Gli staff tecnici e la storia della rappresentativa siciliana

Diversi professionisti guideranno le rappresentative siciliane. Per l'Under 19, l'allenatore è Giancarlo Betta, affiancato dal vice Alessandro Genovese. Il team tecnico include anche Ermanno Florio (Match Analyst), Giuseppe Di Mauro (Preparatore Fisico) e Livio Sferra (Preparatore dei Portieri).

La guida dell'Under 17 è affidata a Daniele Di Salvo (Allenatore) e Fortunato Policardi (Vice Allenatore). Completano lo staff Luca Piazza (Preparatore Fisico) e Francesco Lo Galbo (Preparatore dei Portieri).

Per l'Under 15, l'allenatore è Giacomo Tedesco, con Giuseppe Sofia come vice. Mario Russo si occuperà della preparazione dei portieri.

La selezione Femminile vedrà Irene Intravaia nel ruolo di Tecnico, supportata da Cosimo Tripoli (Collaboratore Tecnico). Federica Roccamatisi sarà la Preparatrice Fisica, mentre Salvo Galioto curerà la preparazione dei portieri.

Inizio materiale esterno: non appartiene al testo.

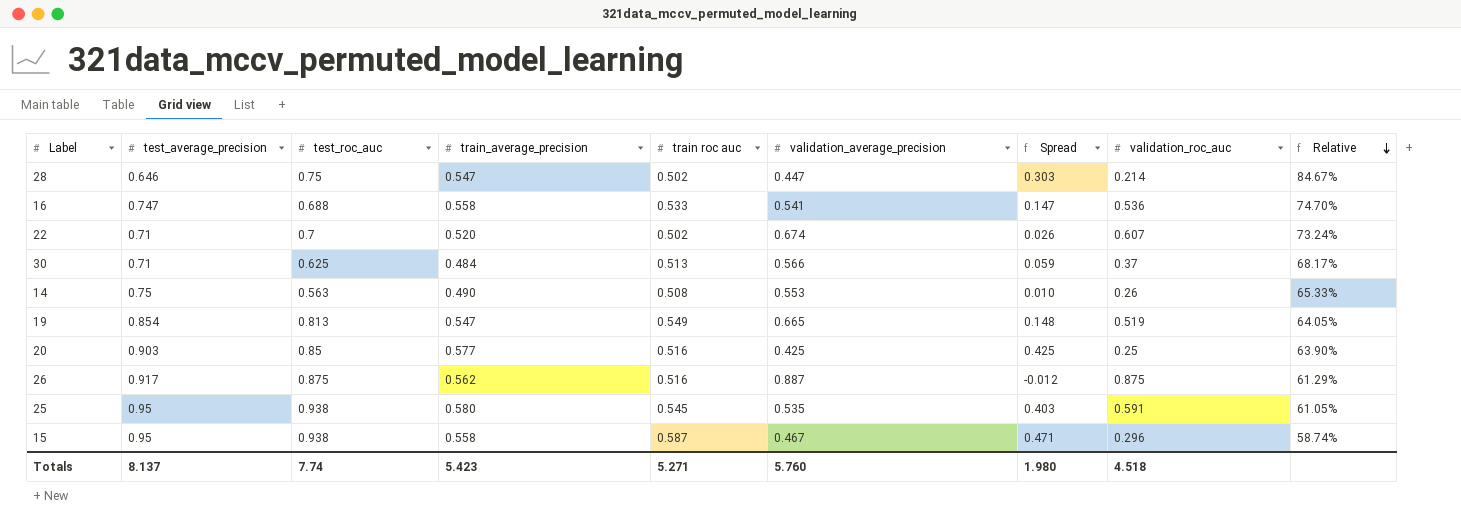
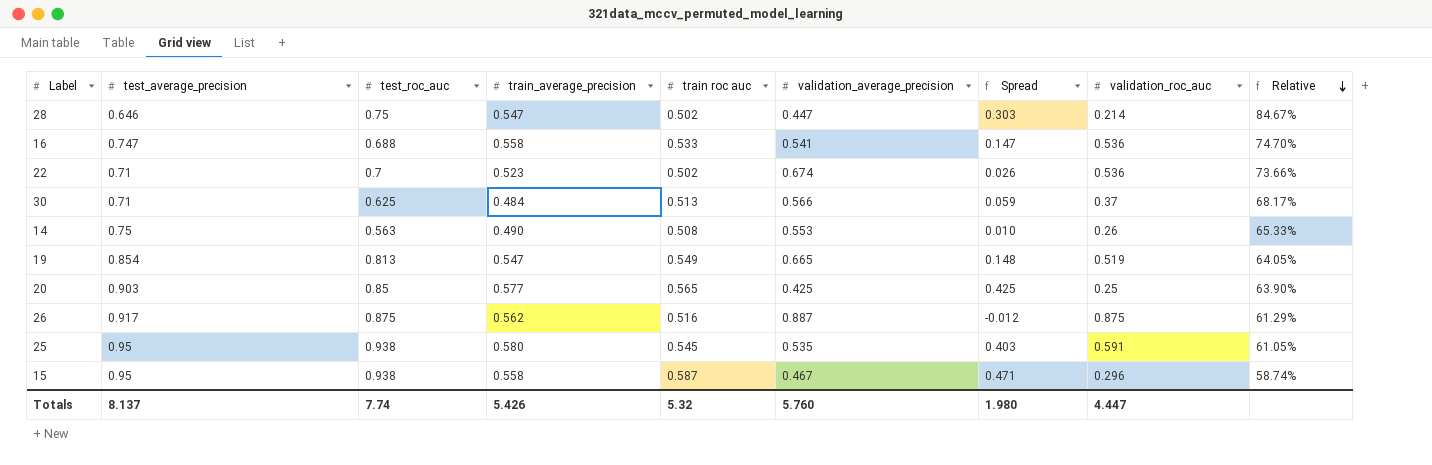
22 | train_average_precision: 0.520 -> 0.523
22 | validation_roc_auc: 0.607 -> 0.536
22 | Relative: 73.24% -> 73.66%
20 | train roc auc: 0.516 -> 0.565
Totals | train_average_precision: 5.423 -> 5.426
Totals | train roc auc: 5.271 -> 5.32
Totals | validation_roc_auc: 4.518 -> 4.447

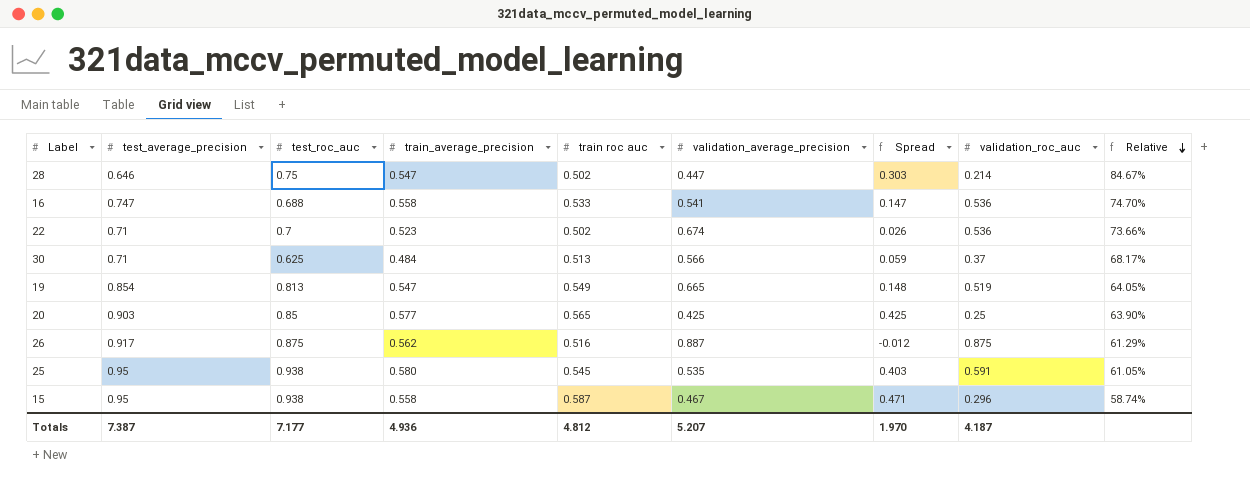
row 14: 0.75 | 0.563 | 0.490 | 0.508 | 0.553 | 0.010 | 0.26 | 65.33% -> none
Totals | test_average_precision: 8.137 -> 7.387
Totals | test_roc_auc: 7.74 -> 7.177
Totals | train_average_precision: 5.426 -> 4.936
Totals | train roc auc: 5.32 -> 4.812
Totals | validation_average_precision: 5.760 -> 5.207
Totals | Spread: 1.980 -> 1.970
Totals | validation_roc_auc: 4.447 -> 4.187

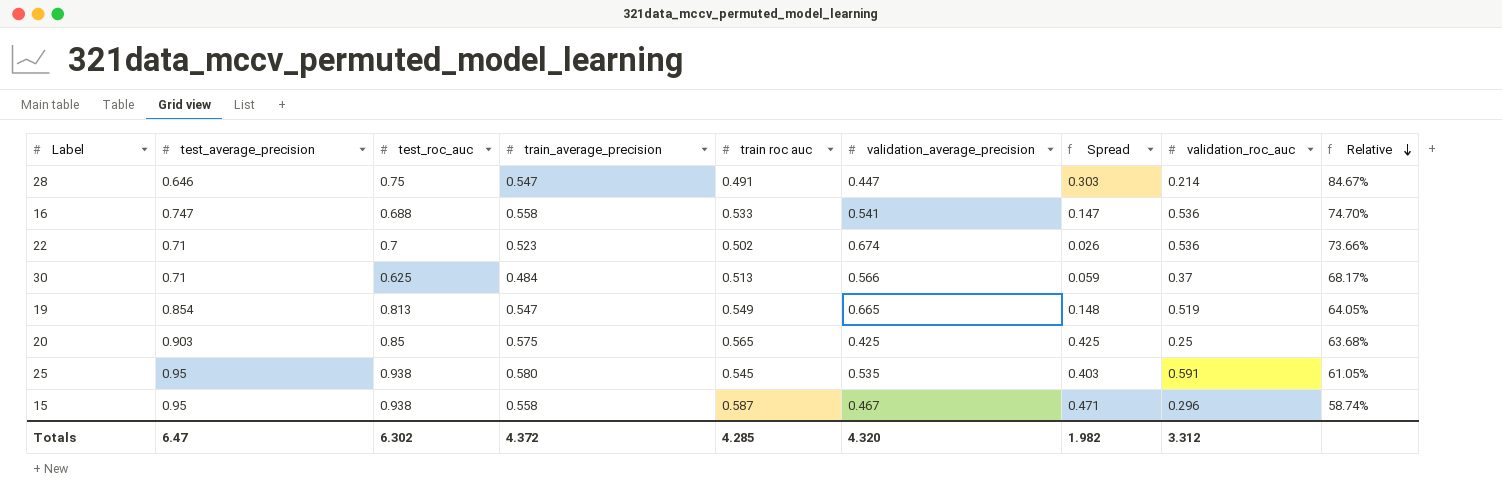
row 26: 0.917 | 0.875 | 0.562 | 0.516 | 0.887 | -0.012 | 0.875 | 61.29% -> none
28 | train roc auc: 0.502 -> 0.491
20 | train_average_precision: 0.577 -> 0.575
20 | Relative: 63.90% -> 63.68%
Totals | test_average_precision: 7.387 -> 6.47
Totals | test_roc_auc: 7.177 -> 6.302
Totals | train_average_precision: 4.936 -> 4.372
Totals | train roc auc: 4.812 -> 4.285
Totals | validation_average_precision: 5.207 -> 4.320
Totals | Spread: 1.970 -> 1.982
Totals | validation_roc_auc: 4.187 -> 3.312

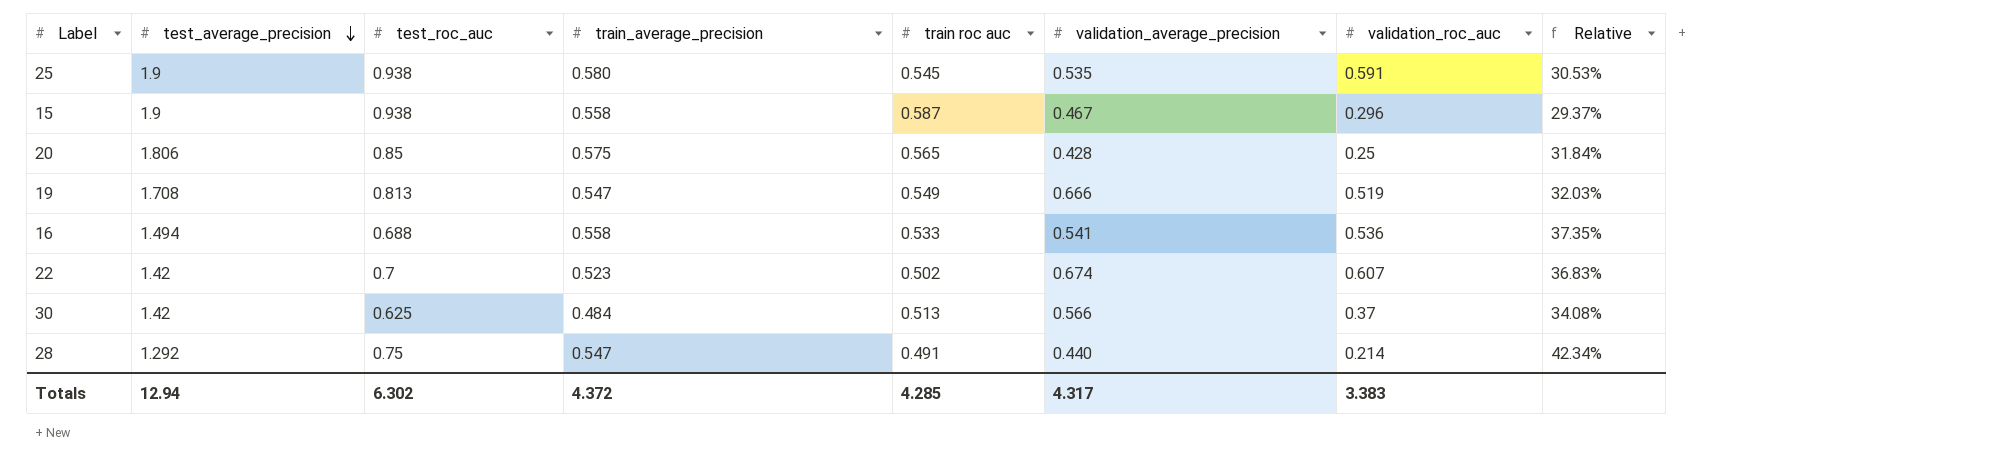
row order: Relative descending -> test_average_precision descending
column Spread | formula: [test_roc_auc] - [validation_average_precision] -> none
25 | test_average_precision: 0.95 -> 1.9
25 | Relative: 61.05% -> 30.53%
15 | test_average_precision: 0.95 -> 1.9
15 | Relative: 58.74% -> 29.37%
20 | test_average_precision: 0.903 -> 1.806
20 | validation_average_precision: 0.425 -> 0.428
20 | Relative: 63.68% -> 31.84%
19 | test_average_precision: 0.854 -> 1.708
19 | validation_average_precision: 0.665 -> 0.666
19 | Relative: 64.05% -> 32.03%
16 | test_average_precision: 0.747 -> 1.494
16 | Relative: 74.70% -> 37.35%
22 | test_average_precision: 0.71 -> 1.42
22 | validation_roc_auc: 0.536 -> 0.607
22 | Relative: 73.66% -> 36.83%
30 | test_average_precision: 0.71 -> 1.42
30 | Relative: 68.17% -> 34.08%
28 | test_average_precision: 0.646 -> 1.292
28 | validation_average_precision: 0.447 -> 0.440
28 | Relative: 84.67% -> 42.34%
Totals | test_average_precision: 6.47 -> 12.94
Totals | validation_average_precision: 4.320 -> 4.317
Totals | validation_roc_auc: 3.312 -> 3.383

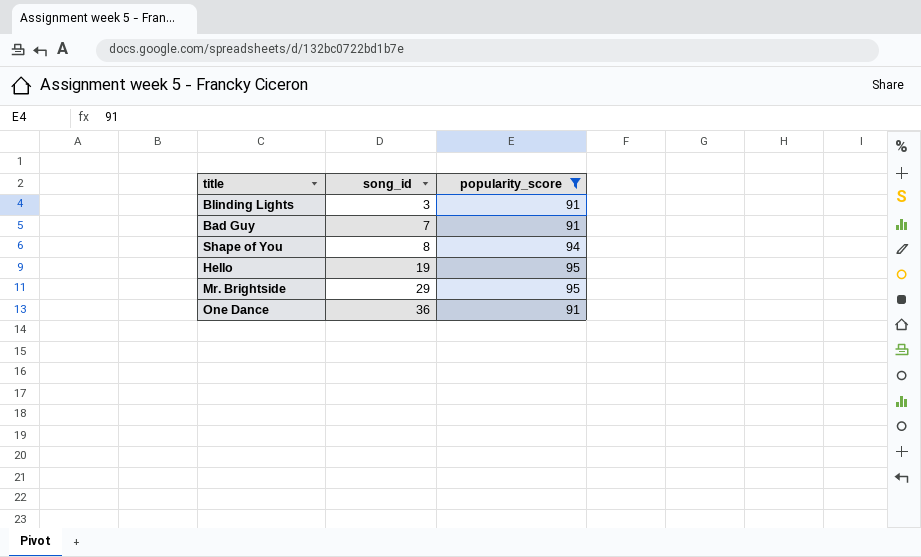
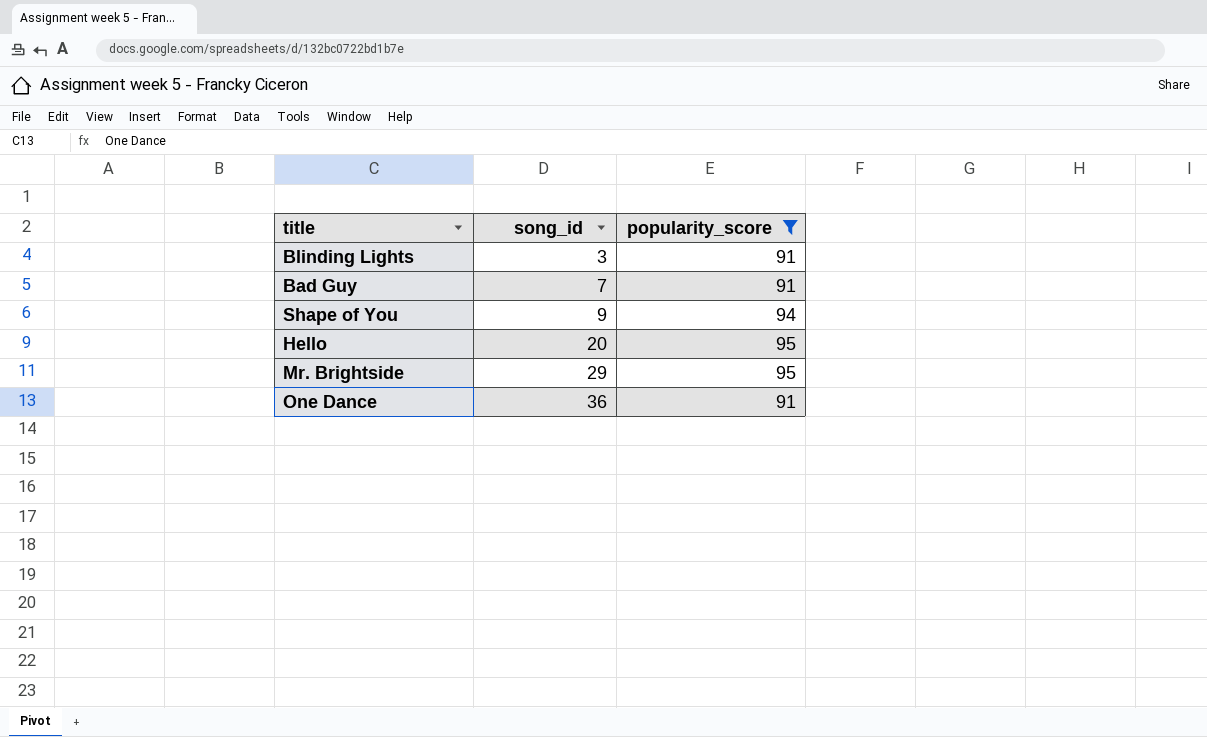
Shape of You | song_id: 8 -> 9
Hello | song_id: 19 -> 20

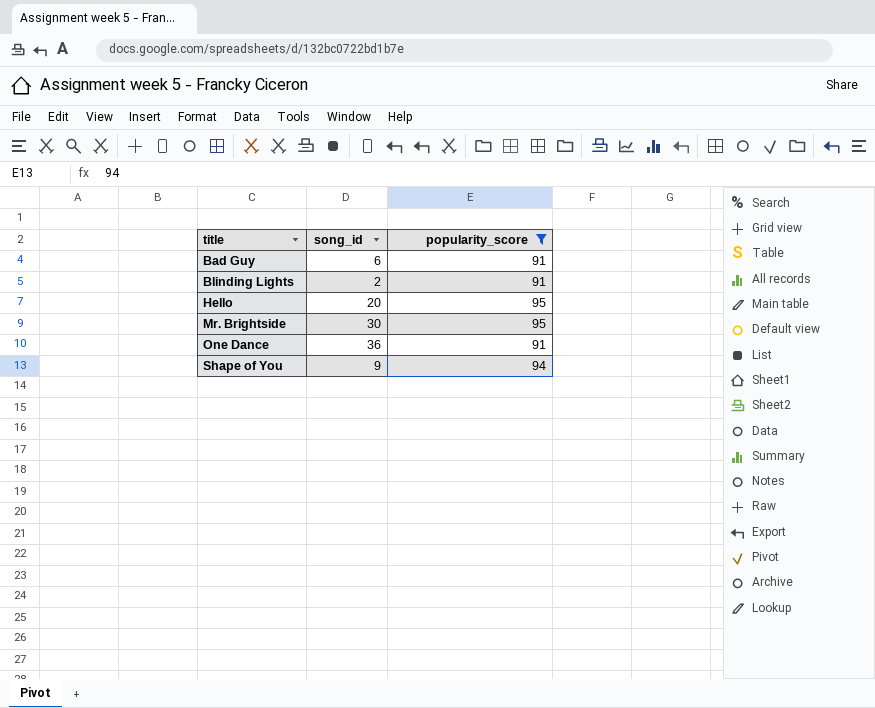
row order: song_id ascending -> title ascending
Bad Guy | song_id: 7 -> 6
Blinding Lights | song_id: 3 -> 2
Mr. Brightside | song_id: 29 -> 30

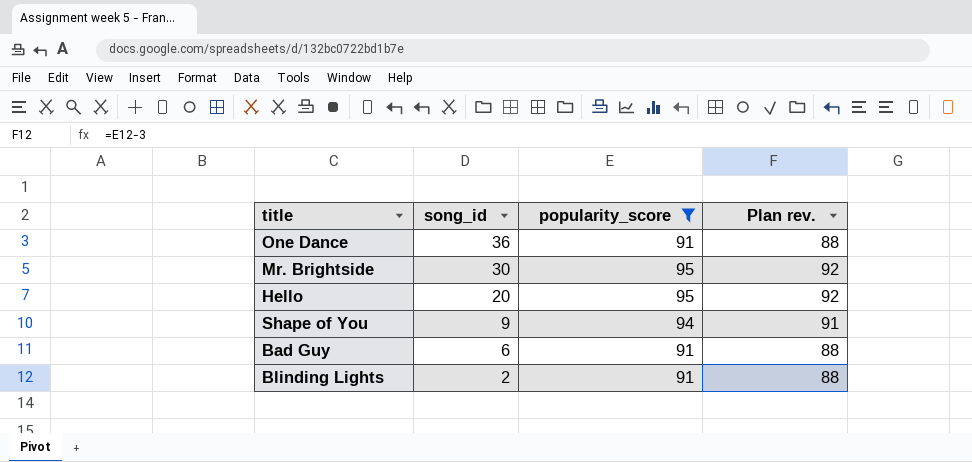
row order: title ascending -> song_id descending
column Plan rev. | formula: none -> [popularity_score] - 3

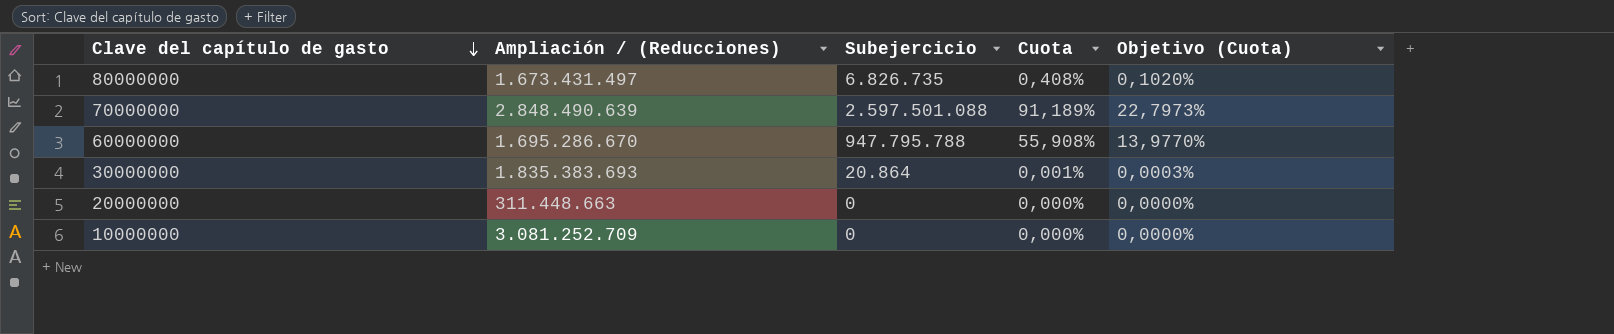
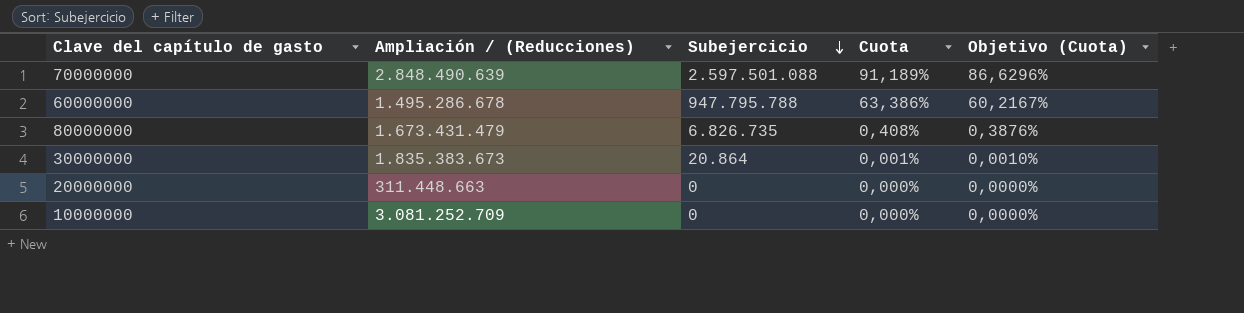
row order: Clave del capítulo de gasto descending -> Subejercicio descending
column Objetivo (Cuota) | formula: [Cuota] * 0,25 -> [Cuota] * 0,95
60000000 | Ampliación / (Reducciones): 1.695.286.670 -> 1.495.286.678
60000000 | Cuota: 55,908% -> 63,386%
80000000 | Ampliación / (Reducciones): 1.673.431.497 -> 1.673.431.479
30000000 | Ampliación / (Reducciones): 1.835.383.693 -> 1.835.383.673

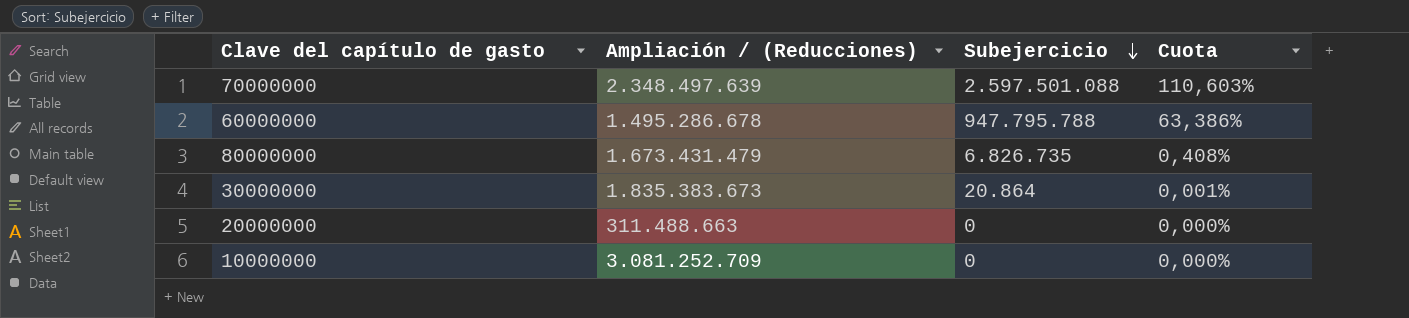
column Objetivo (Cuota) | formula: [Cuota] * 0,95 -> none
70000000 | Ampliación / (Reducciones): 2.848.490.639 -> 2.348.497.639
70000000 | Cuota: 91,189% -> 110,603%
20000000 | Ampliación / (Reducciones): 311.448.663 -> 311.488.663

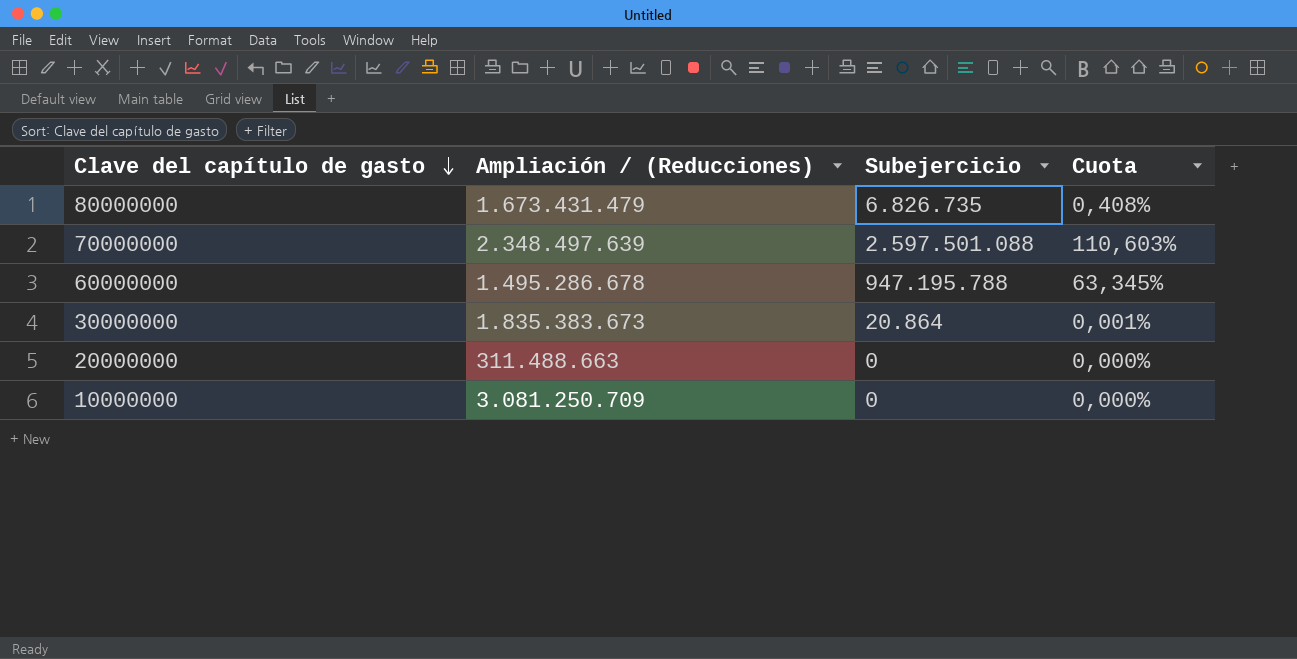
row order: Subejercicio descending -> Clave del capítulo de gasto descending
60000000 | Subejercicio: 947.795.788 -> 947.195.788
60000000 | Cuota: 63,386% -> 63,345%
10000000 | Ampliación / (Reducciones): 3.081.252.709 -> 3.081.250.709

La Sicilia vanta una tradizione solida nel Torneo delle Regioni, avendo conquistato nove titoli complessivi. La categoria Under 17 rappresenta il fiore all'occhiello, con sei successi ottenuti negli anni 1977, 1989, 1993, 2001, 2003 e 2008. L'ultimo trionfo assoluto dell'isola è arrivato proprio con questa categoria. La rappresentativa Under 19 ha vinto il titolo in due occasioni (1972 e 1994). L'Under 15 ha raggiunto la vittoria nel 1997.

Per la rappresentativa Femminile, il miglior risultato è stata la finale raggiunta nel 2018. Nello stesso anno, anche i Giovanissimi arrivarono in finale, confermando la costante presenza della Sicilia ai vertici nazionali del calcio giovanile.